Specifying intercept models is not documented & a PITA

boost-R / gamboostLSS

Boosting models for fitting generalized additive models for location, shape and scale (GAMLSS) to potentially high dimensional data. The current relase version can be found on CRAN (https://cran.r-project.org/package=gamboostLSS).

26 stars 11 forks source link

Specifying intercept models is not documented & a PITA #13

Closed fabian-s closed 8 years ago

fabian-s commented 8 years ago

I think having to do

data$ones <- rep(1, n)
gamboostLSS(list( .... ~ ...,  bla = response ~ bols(ones, intercept =FALSE)), 
  data=data, families=SomethingCraycray())

instead of

 bla = response ~ 1

sucks major d* in terms of usability. At least it should be documented** somewhere that this is the way we want users to specify an intercept model / formula.....

ja-thomas commented 8 years ago

This is already a problem of mboost not just gamboostLSS

library(gamboostLSS)

data(cars)
gamboost(dist ~ 1, data = cars, dfbase = 4)

gamboostLSS(dist ~ 1, data = cars)

We should put it in the description (ideally in gamboost and gamboostLSS) and check if there is an easy fix for that in mboost, but we have to fix the problem there.

fabian-s commented 8 years ago

not sure I agree.

that issue never comes up for (non-pathological specifications of) mboost models because why would ever want to boost an intercept model? However, intercept models do make sense for GAMLSS-type models because you may want to restrict the flexibility of additive predictors for higher order moments / nuisance parameters (to cut computation times, remain interpretable, etc).

hofnerb commented 8 years ago

Well, the point probably is that it usually doesn't make sense in mboost but it should be implemented there anyway as all the interfaces for model fitting are provided from mboost. Perhaps one should try to interpret 1 generally as intercept. Thus instead of

cars$int <- 1
gamboost(dist ~ bols(int, intercept = FALSE) + bols(..., intercept = FALSE), data = cars)

one could then write

gamboost(dist ~ bols(1, intercept = FALSE) + bols(..., intercept = FALSE), data = cars)
## or even better
gamboost(dist ~ 1 + bols(..., intercept = FALSE), data = cars)

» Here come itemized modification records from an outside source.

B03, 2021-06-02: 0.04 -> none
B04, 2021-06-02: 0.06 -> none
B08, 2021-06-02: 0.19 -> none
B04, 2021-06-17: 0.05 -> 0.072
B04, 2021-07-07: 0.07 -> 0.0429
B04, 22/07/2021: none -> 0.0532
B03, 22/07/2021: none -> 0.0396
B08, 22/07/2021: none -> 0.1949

1 should then always be defined as bols(rep(1, nrow(data), intercept = FALSE).

fabian-s commented 8 years ago

Do we agree that there is no realistic use case for a pure intercept base learner in mboost, but that there is one for additive predictors in gamboostLSS?

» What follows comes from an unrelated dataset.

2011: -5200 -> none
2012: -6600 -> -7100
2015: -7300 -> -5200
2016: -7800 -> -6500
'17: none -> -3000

If so, I think it's a user interface / formula parsing issue for gamboostLSS (i.e., a ~1 formula should just add the missing columns ones to the data and treat ~ 1 as ~ bols(ones, intercept = FALSE)), not a missing feature in mboost.

If not, when/why would I ever want to specify a naked intercept in mboost and, if we make it easy to do so, how would we preempt user error & misunderstandings about the fact that every base learner updates its own intercept by default anyways?

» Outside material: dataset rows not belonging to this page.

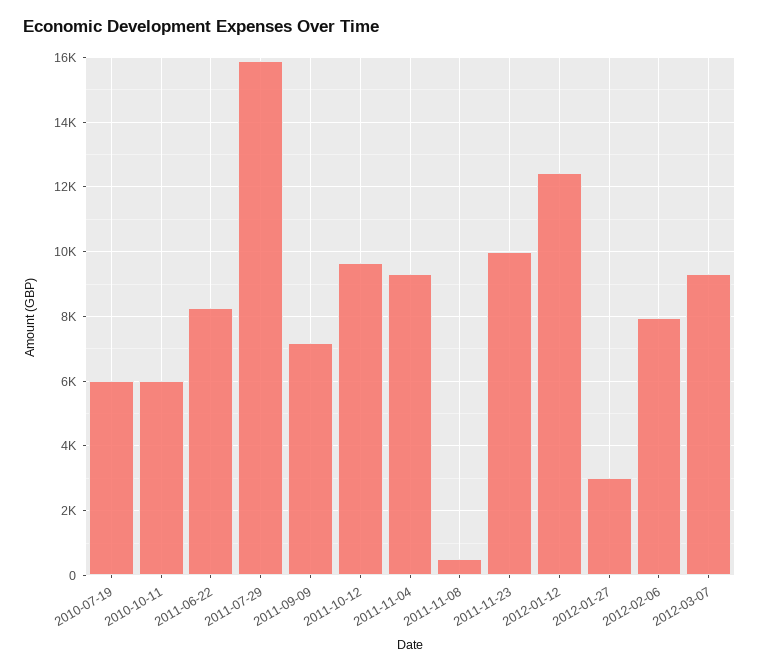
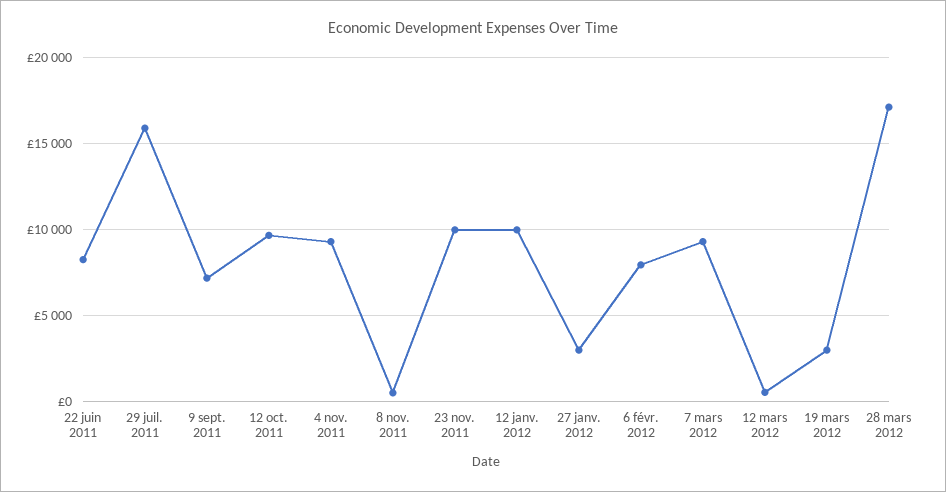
2010-07-19: 6000 -> none
2010-10-11: 6000 -> none
2012-01-12: 12400 -> 10000
12 mars 2012: none -> 500
19 mars 2012: none -> 3000
28 mars 2012: none -> 17000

fabian-s commented 8 years ago

Just to be clear:

I don't think we need to / should enable formulas ~ 1 + bols(bla) + bbbs(blub).

I do think having a shorthand for "this parameter is not affected by any covariates" via nuisance_param = response ~1 would be useful, as the default of recycling the first formula for all parameters of the distribution means that models get insanely complicated very quickly and specifying simplifications is a huge pain ATM (and not documented anywhere!)

fabian-s commented 8 years ago

@hofnerb @ja-thomas just re-read your comments, you're right of course, I was being a Gscheithaferl :smirk: Closing this and migrating it to mboost.